Age-related hearing loss (ARHL), also referred to as presbycusis, is the most common sensory loss in the aging individuum. Bilateral hearing loss occurrence doubles every 10 years over the age of 50 . The future management of ARHL is thus a major social and socioeconomic challenge through the increased longevity of the population, especially as ARHL has been described to be positively correlated with cognitive impairment and dementia .
ARHL is most probably highly affected by the aging-induced alterations in BLB-integrity. In the cochlear lateral wall of rodents for example, the most commonly described finding with increasing age of the animals is a decrease in the area or volume of the stria vascularis. The underlying molecular pathological processes remain however poorly described. A comprehensive characterization of aging-induced compromise of BLB function is outstanding, to enable preventive and curative care.
Given the important role of the BLB and its alterations in the etiology of the different pathological processes leading to sensorineural hearing loss, more data characterizing cell biology and function of the BLB are needed to fully elucidate the properties of the BLB, to help unlock the potential for prevention and cure of hearing loss.
Both, BBB and BLB serve to provide protection to the delicate structures of the organs brain and inner ear, respectively by forming a dynamic but tight biological barrier. Dysfunction of either barrier, BBB or BLB, is part of a broader spectrum of common disease.
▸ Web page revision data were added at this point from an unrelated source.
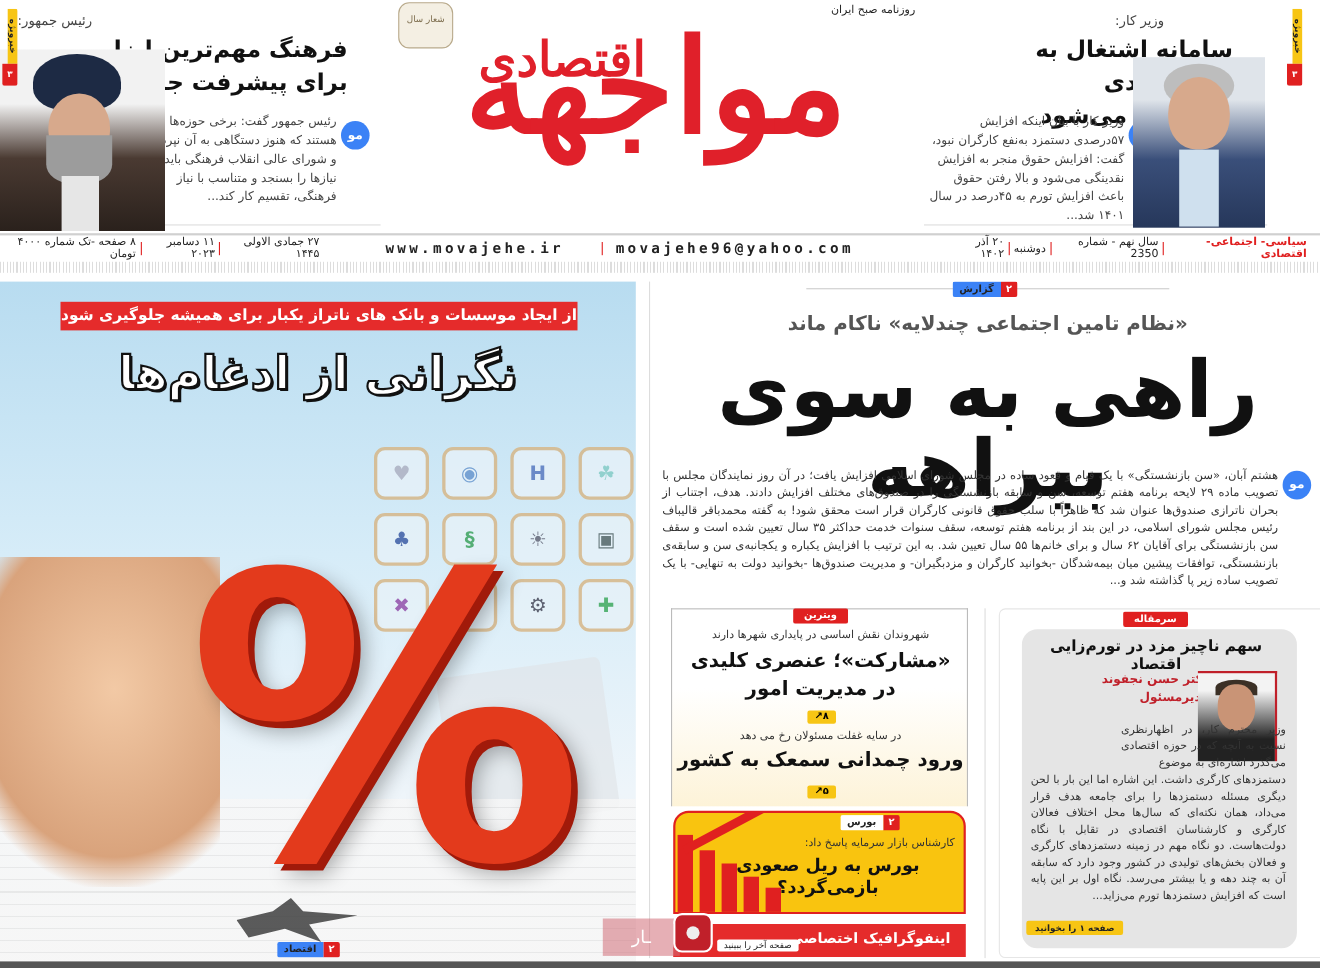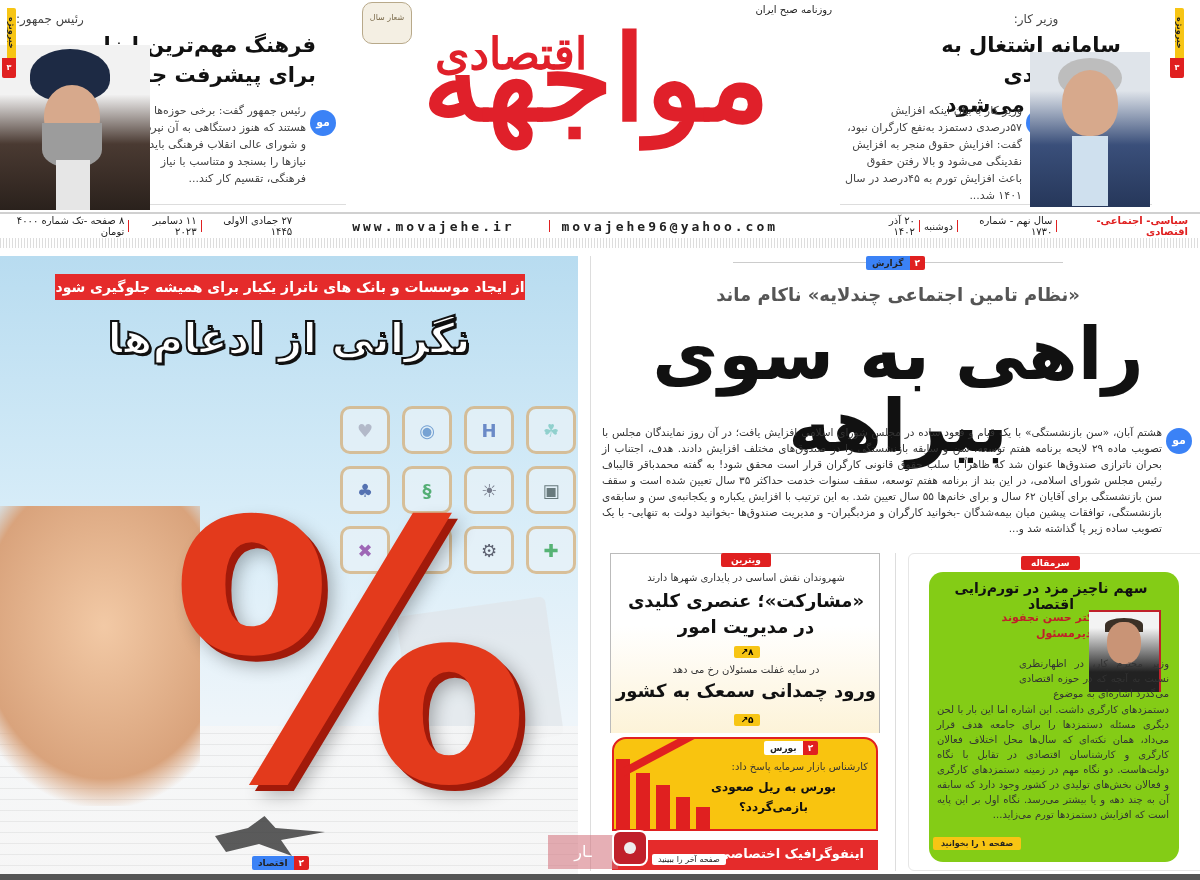--- a/index.html
+++ b/index.html
@@ -54,21 +54,21 @@
 
   
   .lead { position: absolute; left: 596px; top: 256px; width: 604px; height: 282px; }
   .lead .topline { position: absolute; left: 0; top: 6px; width: 330px; height: 1px; background: #ccc; left: 0; right: 0; margin: auto; }
   .lead .sub { position: absolute; left: 0; width: 604px; top: 28px; text-align: center; font-size: 18px; font-weight: bold; color: #555; }
   .lead .big { position: absolute; left: 0; width: 604px; top: 62px; text-align: center; font-size: 72px; font-weight: bold; color: #111; line-height: 1; letter-spacing: -1px; }
   .lead .text { position: absolute; left: 6px; top: 168px; width: 560px; font-size: 10.5px; line-height: 16px; color: #333; text-align: justify; }
 
   
   .editorial { position: absolute; left: 908px; top: 553px; width: 330px; height: 318px; border: 1px solid #e6e6e6; border-radius: 6px; background: #fff; }
-  .editorial .inner { position: absolute; left: 20px; top: 18px; width: 250px; height: 290px; background: #84cc16; border-radius: 14px; }
+  .editorial .inner { position: absolute; left: 20px; top: 18px; width: 250px; height: 290px; background: #e5e5e5; border-radius: 14px; }
   .editorial .head { position: absolute; right: 10px; top: 8px; width: 236px; text-align: center; font-size: 14px; font-weight: bold; color: #111; }
   .editorial .author { position: absolute; right: 80px; top: 38px; font-size: 11px; font-weight: bold; color: #c0202a; text-align: right; line-height: 16px; }
   .editorial .photo2 { position: absolute; left: 0px; top: 38px; width: 72px; height: 82px; border: 2px solid #c0202a; border-left: none; border-bottom: none; background: linear-gradient(180deg, #f3f3f3 0 20%, #222 75%); overflow: hidden; }
   .editorial .photo2 .f { position: absolute; left: 18px; top: 10px; width: 34px; height: 42px; border-radius: 45%; background: #c99476; }
   .editorial .photo2 .h { position: absolute; left: 16px; top: 6px; width: 38px; height: 14px; border-radius: 50% 50% 0 0; background: #3b3026; }
   .editorial .text { position: absolute; right: 10px; top: 84px; width: 150px; font-size: 10px; line-height: 15px; color: #333; text-align: justify; }
   .editorial .text2 { position: absolute; right: 10px; top: 130px; width: 232px; font-size: 10px; line-height: 15px; color: #333; text-align: justify; }
   .editorial .more { position: absolute; left: 4px; bottom: 12px; background: #f7c514; font-size: 8px; font-weight: bold; padding: 2px 8px; color: #222; border-radius: 2px; }
 
   .window { position: absolute; left: 610px; top: 553px; width: 270px; height: 180px; border: 1px solid #bbb; border-bottom: none; background: linear-gradient(180deg, #fff 0 40%, #fdf3d8 100%); }
@@ -76,21 +76,21 @@
   .window .t { position: absolute; left: 0; width: 270px; top: 34px; text-align: center; font-size: 18px; font-weight: bold; color: #111; line-height: 26px; }
   .window .pg { position: absolute; left: 123px; width: 26px; height: 12px; background: #f7c514; font-size: 9px; text-align: center; line-height: 12px; font-weight: bold; border-radius: 2px; }
   .window .k2 { position: absolute; left: 0; width: 270px; top: 110px; text-align: center; font-size: 10px; color: #333; }
   .window .t2 { position: absolute; left: 0; width: 270px; top: 126px; text-align: center; font-size: 18px; font-weight: bold; color: #111; }
 
   .bourse { position: absolute; left: 612px; top: 737px; width: 266px; height: 94px; background: #f9c40f; border: 2px solid #e02020; border-radius: 14px 14px 0 0; overflow: hidden; }
   .bourse .bars { position: absolute; left: 2px; bottom: 0; display: flex; align-items: flex-end; gap: 6px; }
   .bourse .bars div { width: 14px; background: #e02020; }
   .bourse .arrow { position: absolute; left: 8px; top: 30px; width: 110px; height: 8px; background: #e02020; transform: rotate(-28deg); transform-origin: left center; }
   .bourse .k { position: absolute; right: 8px; top: 22px; font-size: 10px; color: #333; }
-  .bourse .t { position: absolute; right: 40px; top: 38px; font-size: 12px; font-weight: bold; color: #111; text-align: center; line-height: 20px; }
+  .bourse .t { position: absolute; right: 40px; top: 38px; font-size: 16px; font-weight: bold; color: #111; text-align: center; line-height: 20px; }
   .infog { position: absolute; left: 612px; top: 840px; width: 266px; height: 30px; background: #e52b2b; }
   .infog .t { position: absolute; right: 14px; top: 6px; font-size: 13px; font-weight: bold; color: #fff; }
   .infog .more { position: absolute; left: 40px; top: 14px; background: #fff; font-size: 8px; color: #222; padding: 1px 6px; border-radius: 2px; }
   .pin { position: absolute; left: 612px; top: 830px; width: 36px; height: 36px; border-radius: 8px; background: #c0202a; border: 2px solid #fff; }
   .pin::after { content: ""; position: absolute; left: 10px; top: 10px; width: 12px; height: 12px; border-radius: 50%; background: #eee; }
   .watermark { position: absolute; left: 548px; top: 835px; width: 70px; height: 34px; background: rgba(210,110,120,0.55); color: #fff; font-size: 16px; font-weight: normal; text-align: center; line-height: 34px; }
 
   .divider-v { position: absolute; width: 1px; background: #ddd; }
   .bottom-border { position: absolute; left: 0; top: 874px; width: 1200px; height: 6px; background: #555; }
 </style>
@@ -144,21 +144,21 @@
     </div>
     <div class="side-tab" style="left:2px;">
       <div class="y">خبرویژه</div>
       <div class="r">۳</div>
     </div>
   </div>
 
   <div class="infobar">
     <span style="margin-right:12px;font-weight:bold;" class="sec">سیاسی- اجتماعی- اقتصادی</span>
     <span class="sep"></span>
-    <span>سال نهم - شماره ۱۷۳۰</span>
+    <span>سال نهم - شماره 2350</span>
     <span class="sep"></span>
     <span>دوشنبه</span>
     <span class="sep"></span>
     <span>۲۰ آذر ۱۴۰۲</span>
     <span style="margin-right:90px; direction:ltr;" class="mono">movajehe96@yahoo.com</span>
     <span class="sep" style="margin-right:12px;"></span>
     <span style="margin-right:30px; direction:ltr;" class="mono">www.movajehe.ir</span>
     <span style="margin-right:60px;">۲۷ جمادی الاولی ۱۴۴۵</span>
     <span class="sep"></span>
     <span>۱۱ دسامبر ۲۰۲۳</span>

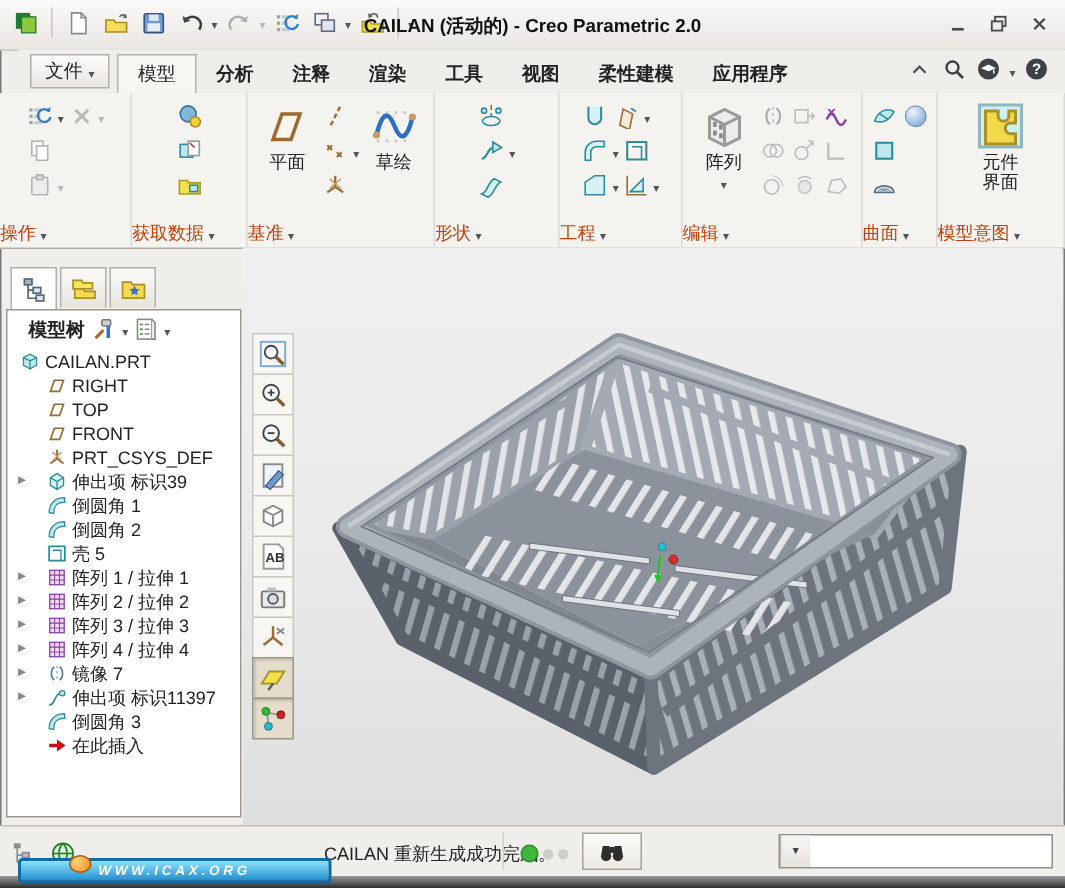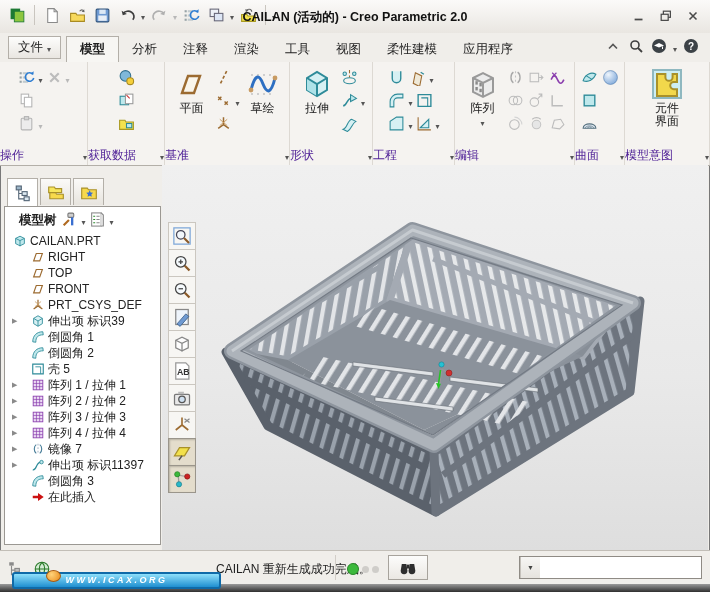--- a/index.html
+++ b/index.html
@@ -19,41 +19,41 @@
   .qat{position:absolute;left:6px;top:4px;display:flex;align-items:center;gap:3px;}
   .qbtn{width:22px;height:22px;display:flex;align-items:center;justify-content:center;border-radius:2px;}
   .qbtn .ic{width:17px;height:17px;}
   .title{position:absolute;left:50%;top:9px;transform:translateX(-50%);
     font-weight:bold;font-size:12.5px;color:#111;white-space:nowrap;}
   .wincontrols{position:absolute;right:8px;top:7px;display:flex;gap:8px;}
   .wbtn{width:19px;height:17px;display:flex;align-items:center;justify-content:center;}
   .wbtn .ic{width:14px;height:14px;}
 
   
-  .tabrow{position:absolute;left:0;top:33px;right:0;height:29px;background:#f0eeea;}
+  .tabrow{position:absolute;left:12px;top:33px;right:0;height:29px;background:#f0eeea;}
   .file-btn{position:absolute;left:8px;top:3px;height:23px;padding:0 9px;
     border:1px solid #b3afa8;background:linear-gradient(#fdfdfc,#e9e6e1);
     display:flex;align-items:center;gap:4px;font-size:12.5px;color:#222;}
   .tabs{position:absolute;left:66px;top:3px;height:26px;display:flex;align-items:flex-end;}
-  .tab{height:25px;padding:0 13px;display:flex;align-items:center;font-size:12.5px;color:#222;}
-  .tab.active{background:#f7f6f3;border:1px solid #b3afa8;border-bottom:none;font-weight:bold;}
+  .tab{height:25px;padding:0 13px;display:flex;align-items:center;font-size:12.5px;color:#222;font-weight:bold;}
+  .tab.active{background:#f7f6f3;border:1px solid #b3afa8;border-bottom:none;font-weight:normal;}
   .tab-utils{position:absolute;right:10px;top:5px;display:flex;align-items:center;gap:5px;}
   .tab-utils .ubtn{width:18px;height:18px;}
   .tab-utils .ic{width:16px;height:16px;}
 
   
   .ribbon{position:absolute;left:0;top:62px;right:0;height:103px;display:flex;
     background:#f5f3f0;border-bottom:1px solid #b3afa8;}
   .rgroup{height:100%;border-right:1px solid #ddd9d3;display:flex;flex-direction:column;box-sizing:border-box;}
   .rg-operations{width:88px}.rg-get_data{width:77px}.rg-datum{width:125px}
   .rg-shapes{width:83px}.rg-engineering{width:82px}.rg-editing{width:120px}
   .rg-surfaces{width:50px}.rg-model_intent{flex:1}
   .rgc{flex:1;display:flex;align-items:flex-start;justify-content:center;padding-top:5px;gap:3px;}
-  .rglabel{height:19px;display:flex;align-items:center;justify-content:space-between;
-    font-size:12px;color:#4c1d95;gap:3px;margin-top:10px;}
+  .rglabel{height:19px;display:flex;align-items:center;justify-content:flex-start;
+    font-size:12px;color:#c2410c;gap:3px;margin-top:10px;}
   .scol{display:flex;flex-direction:column;gap:2px;}
   .rrow{display:flex;align-items:center;gap:2px;height:21px;}
   .sbtn{width:19px;height:19px;display:flex;align-items:center;justify-content:center;}
   .sbtn .ic{width:17px;height:17px;}
   .bigbtn{display:flex;flex-direction:column;align-items:center;font-size:12px;color:#222;
     padding:1px 4px;}
   .bigbtn .ic{width:32px;height:32px;}
   .bigbtn .blab{margin-top:2px;white-space:pre-line;text-align:center;line-height:1.1;}
 
   
@@ -428,30 +428,20 @@
           <span class="blab">草绘</span>
         </button>
       </div>
       <div class="rglabel">
         <span>基准</span>
         <span class="caret"></span>
       </div>
     </div>
     <div class="rgroup rg-shapes">
       <div class="rgc">
-        <button class="bigbtn">
-          <span class="ic" style="width: 32px; height: 32px;">
-            <svg viewBox="0 0 16 16">
-              <path d="M3,5l5,-3l5,3v6l-5,3l-5,-3z" fill="#d6f0f3" stroke="#2e8b99"></path>
-              <path d="M3,5l5,3v6l-5,-3z" fill="#aee2e8"></path>
-              <path d="M3,5l5,3l5,-3M8,8v6" fill="none" stroke="#2e8b99"></path>
-            </svg>
-          </span>
-          <span class="blab">拉伸</span>
-        </button>
         <div class="scol">
           <div class="rrow">
             <button class="sbtn">
               <span class="ic" style="width: 17px; height: 17px;">
                 <svg viewBox="0 0 16 16">
                   <path d="M8,1v7" stroke="#9c6b31" stroke-dasharray="3,2"></path>
                   <ellipse cx="8" cy="11" rx="5.5" ry="2.8" fill="none" stroke="#2e8b99"></ellipse>
                   <circle cx="3.5" cy="4.5" r="1.6" fill="#bfe8ec" stroke="#2e8b99"></circle>
                   <circle cx="12.5" cy="4.5" r="1.6" fill="#bfe8ec" stroke="#2e8b99"></circle>
                 </svg>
A more thorough understanding of the role of the BLB in physiology and pathology of hearing could thus form the basis to a paradigm change and significant new cut point for the future treatment of hearing loss by (i) promoting a better understanding of molecular-biological causes of hearing disorders among basic researchers, (ii) translating this knowledge to pave the way for new clinical intervention, including pharmacological therapies, in hearing disorders, (iii) making an important overall contribution to reduce the burden related to hearing loss in Europe, and worldwide.